▸ **TASK DIRECTIONS**
Once you find the line containing "color: #b91c1c ->", set down exactly that line and every one after it through the end of the listing below, with both ends included and any pictures omitted.

▸ **RECORDS SHOWN**
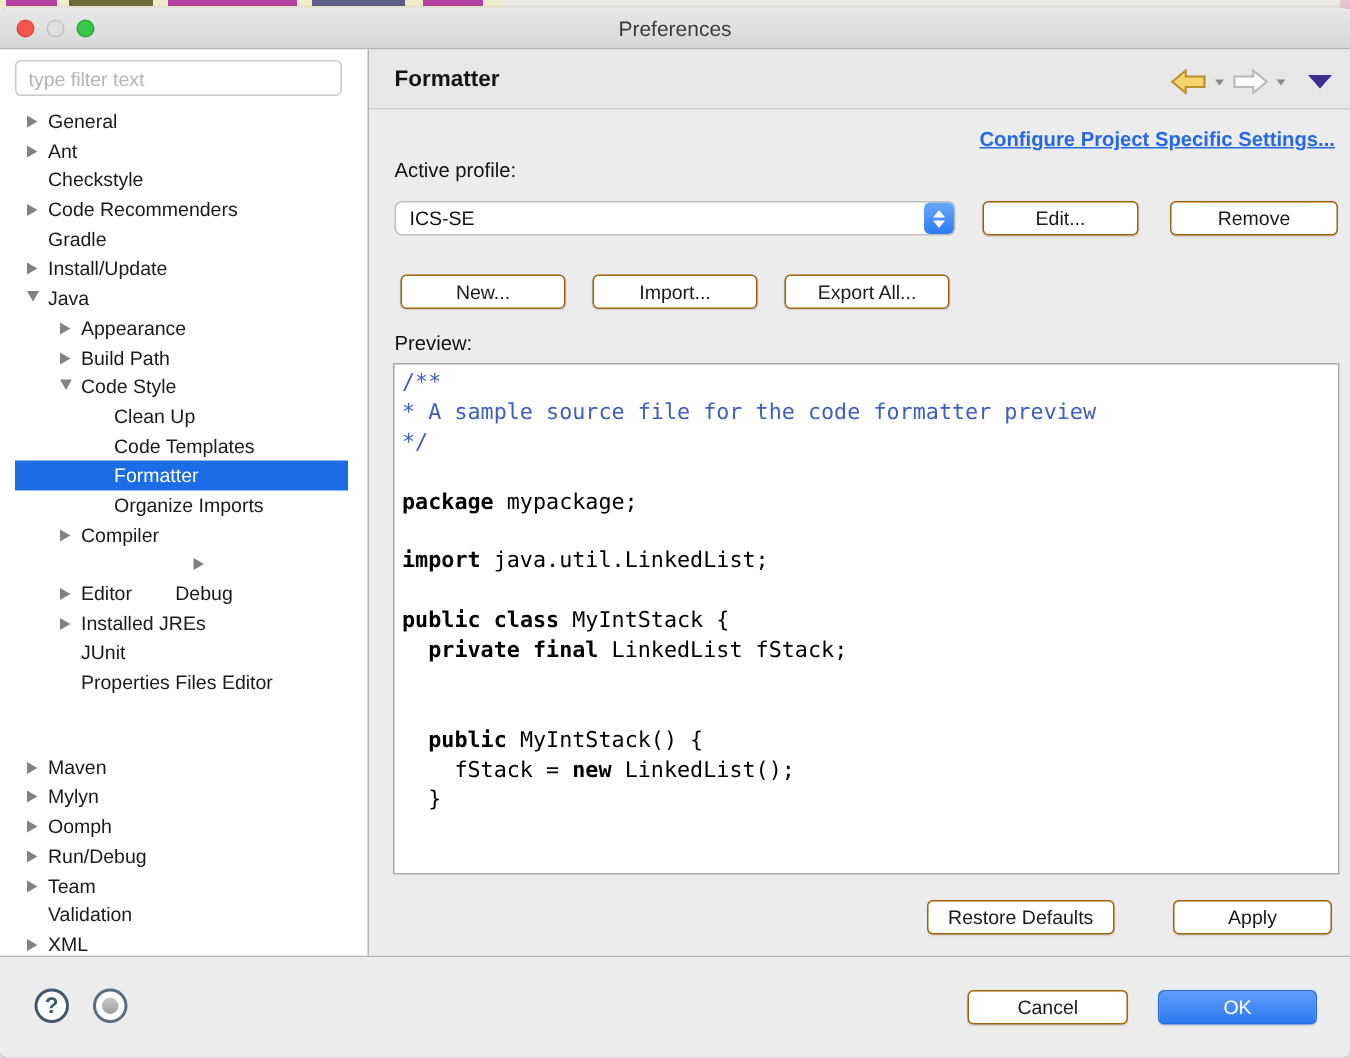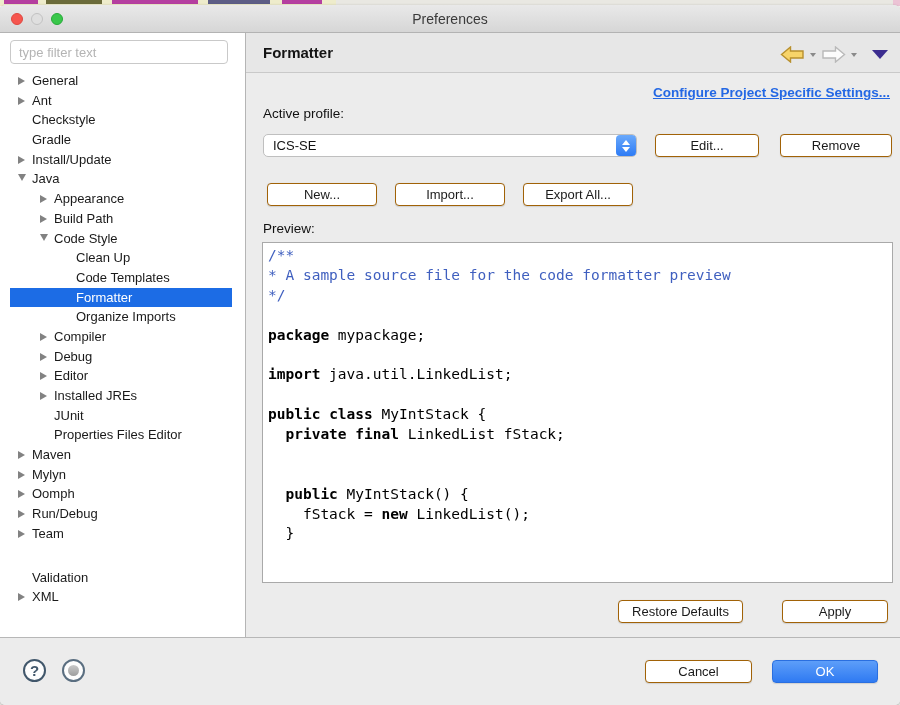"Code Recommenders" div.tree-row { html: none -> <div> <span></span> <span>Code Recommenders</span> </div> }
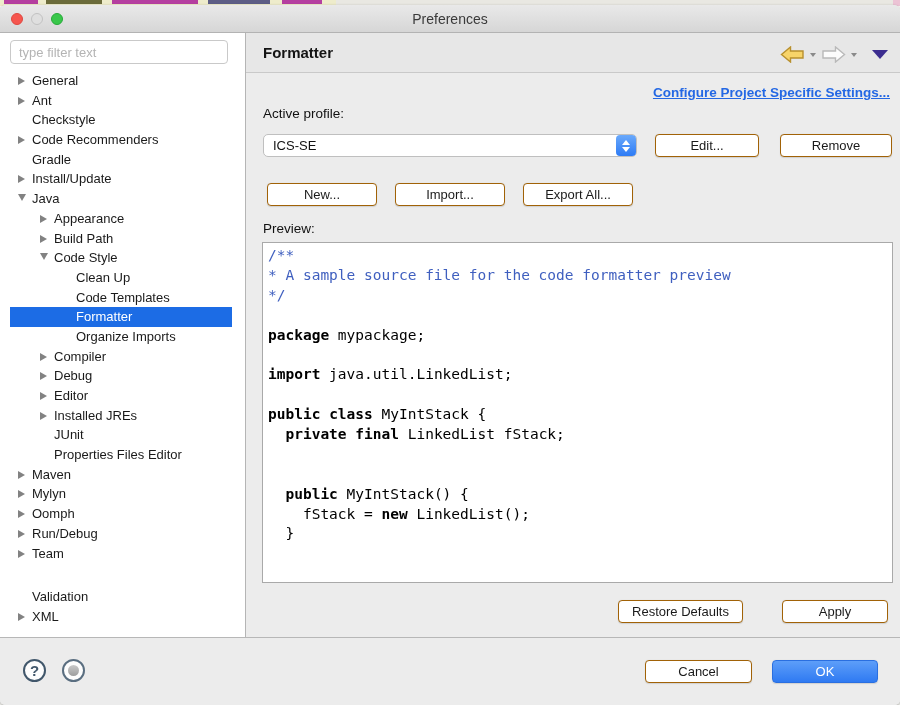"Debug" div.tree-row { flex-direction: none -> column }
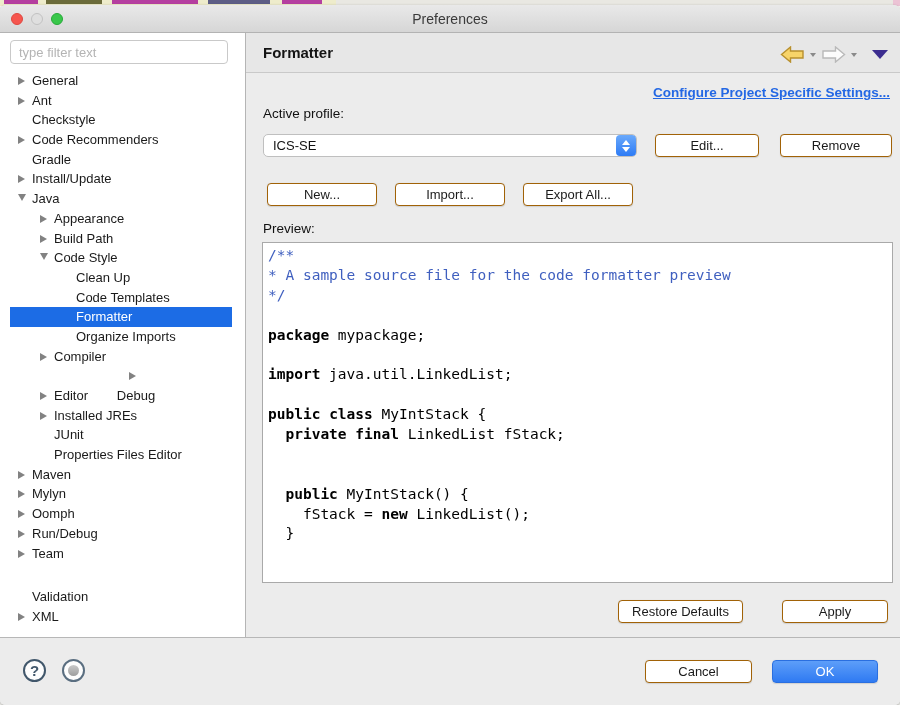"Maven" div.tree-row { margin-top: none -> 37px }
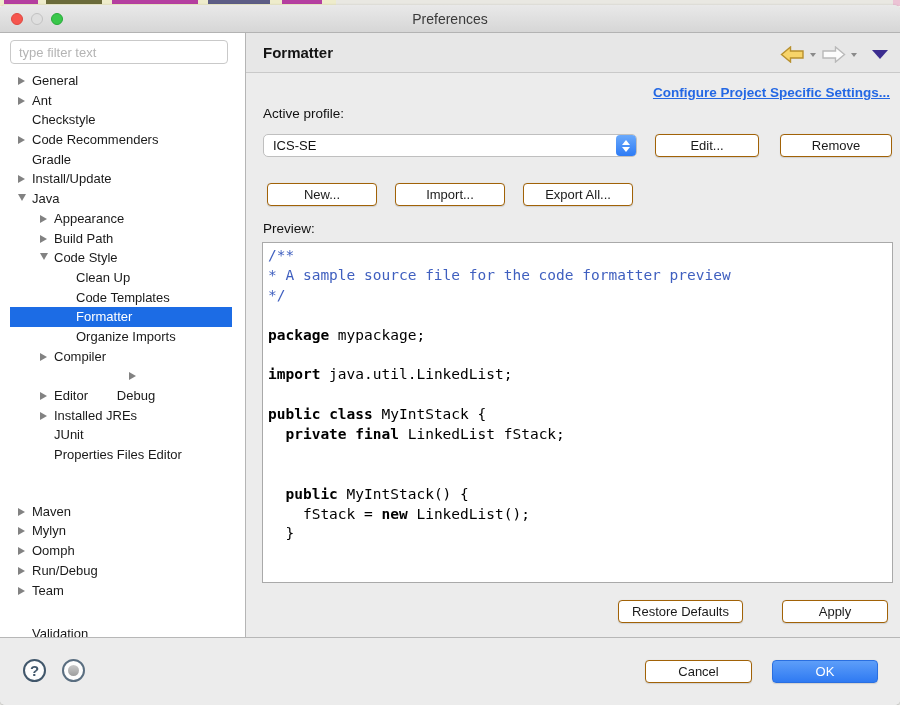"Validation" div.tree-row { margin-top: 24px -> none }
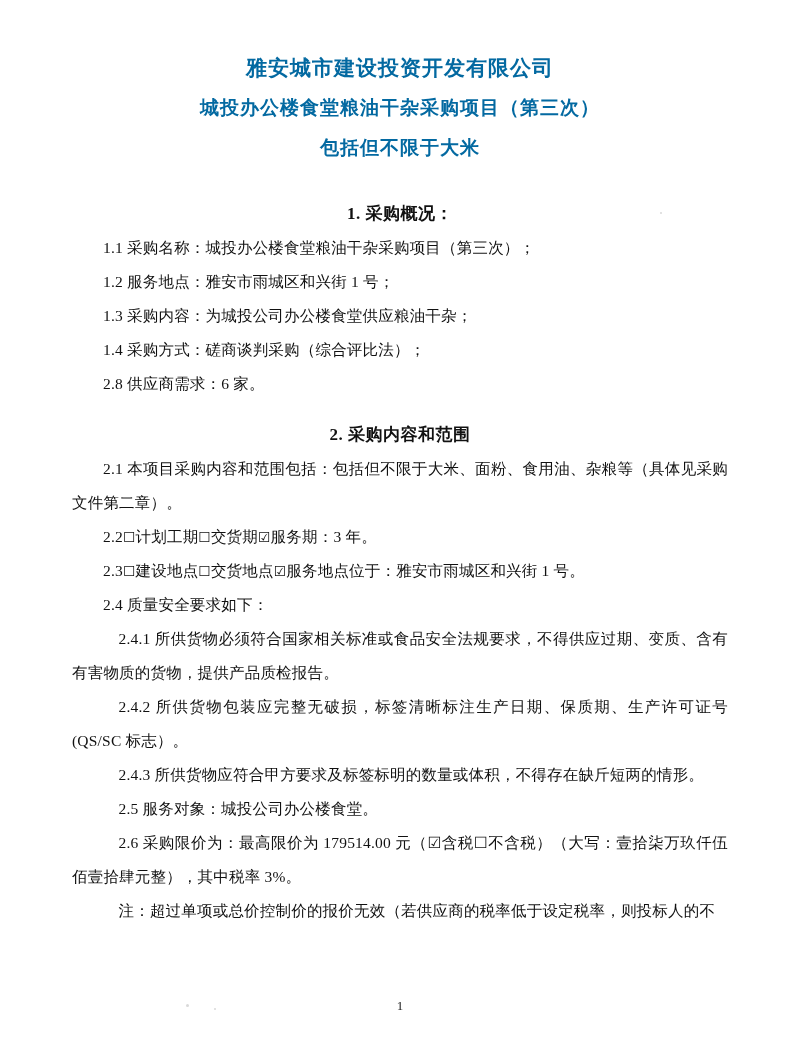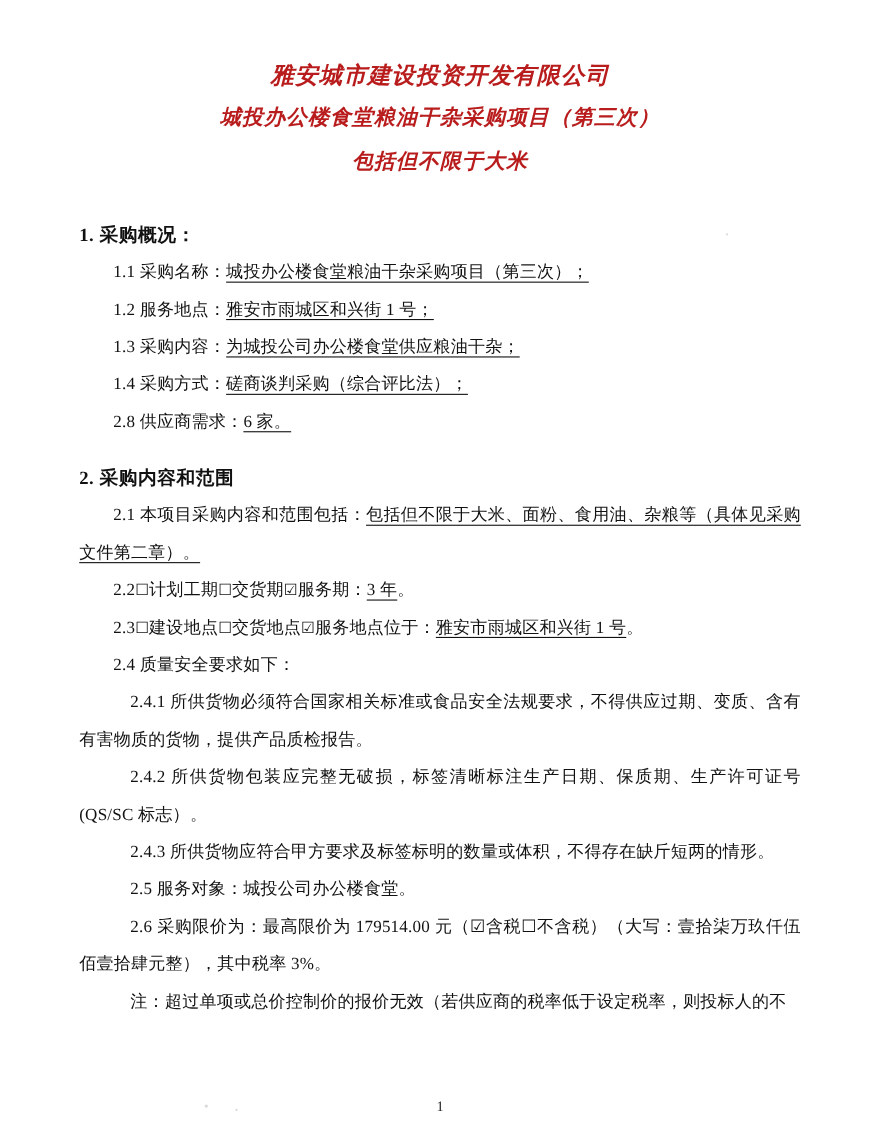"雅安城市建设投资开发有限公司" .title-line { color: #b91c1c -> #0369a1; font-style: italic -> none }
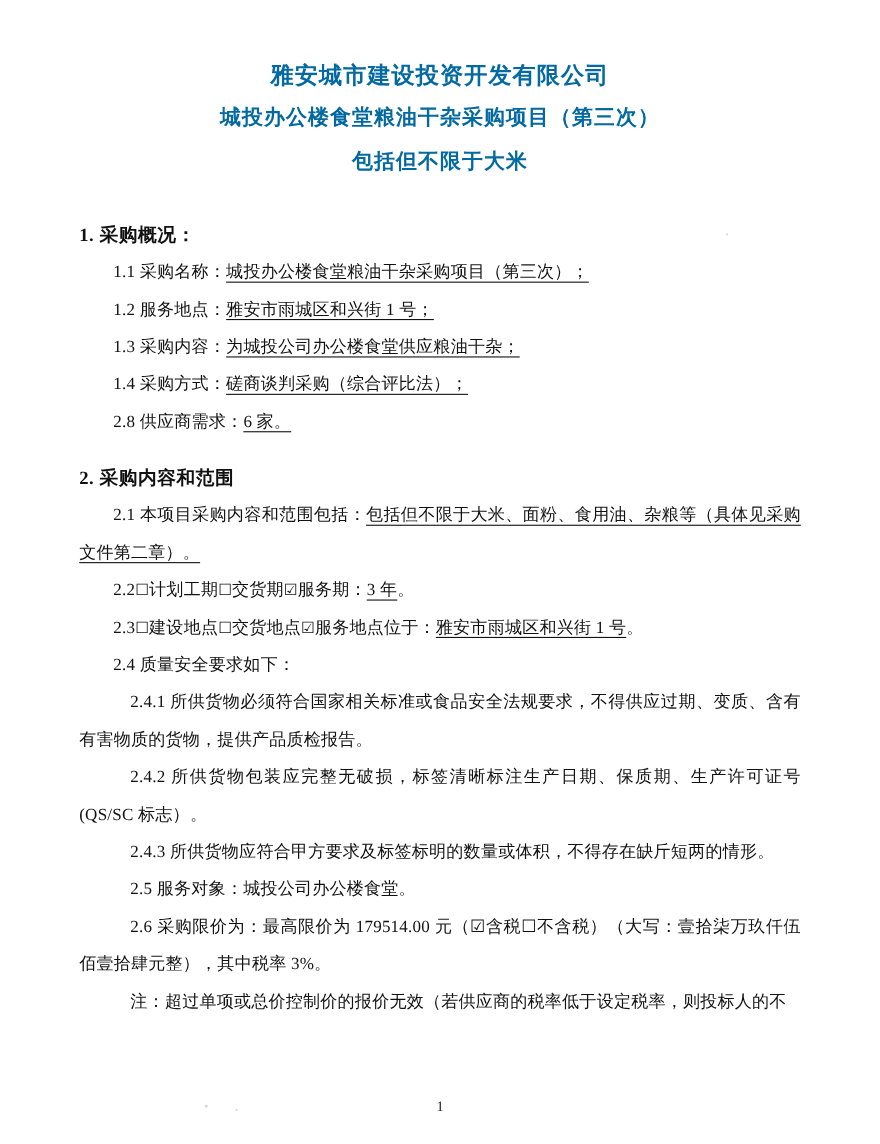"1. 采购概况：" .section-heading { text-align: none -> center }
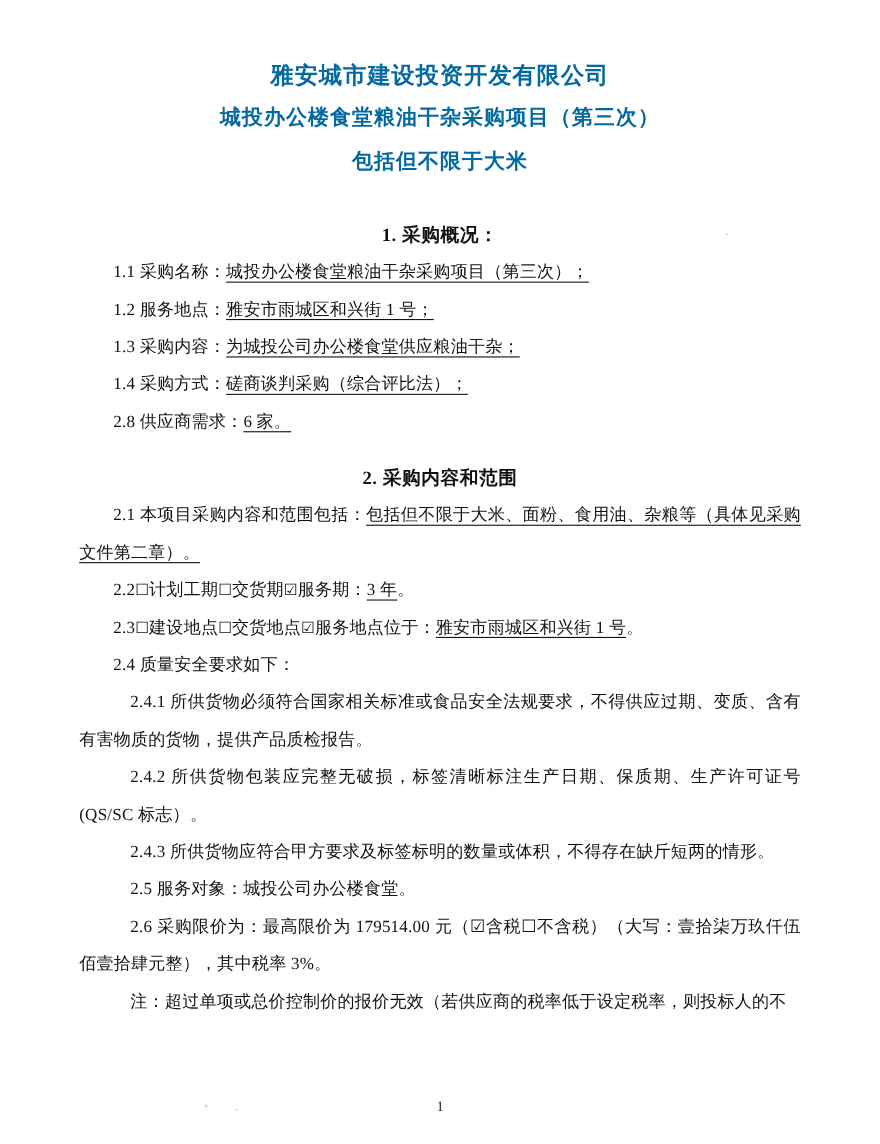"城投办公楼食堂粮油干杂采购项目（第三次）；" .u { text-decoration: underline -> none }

▸ **ANSWER TO THIS EXERCISE**
"雅安城市建设投资开发有限公司" .title-line { color: #b91c1c -> #0369a1; font-style: italic -> none }
"1. 采购概况：" .section-heading { text-align: none -> center }
"城投办公楼食堂粮油干杂采购项目（第三次）；" .u { text-decoration: underline -> none }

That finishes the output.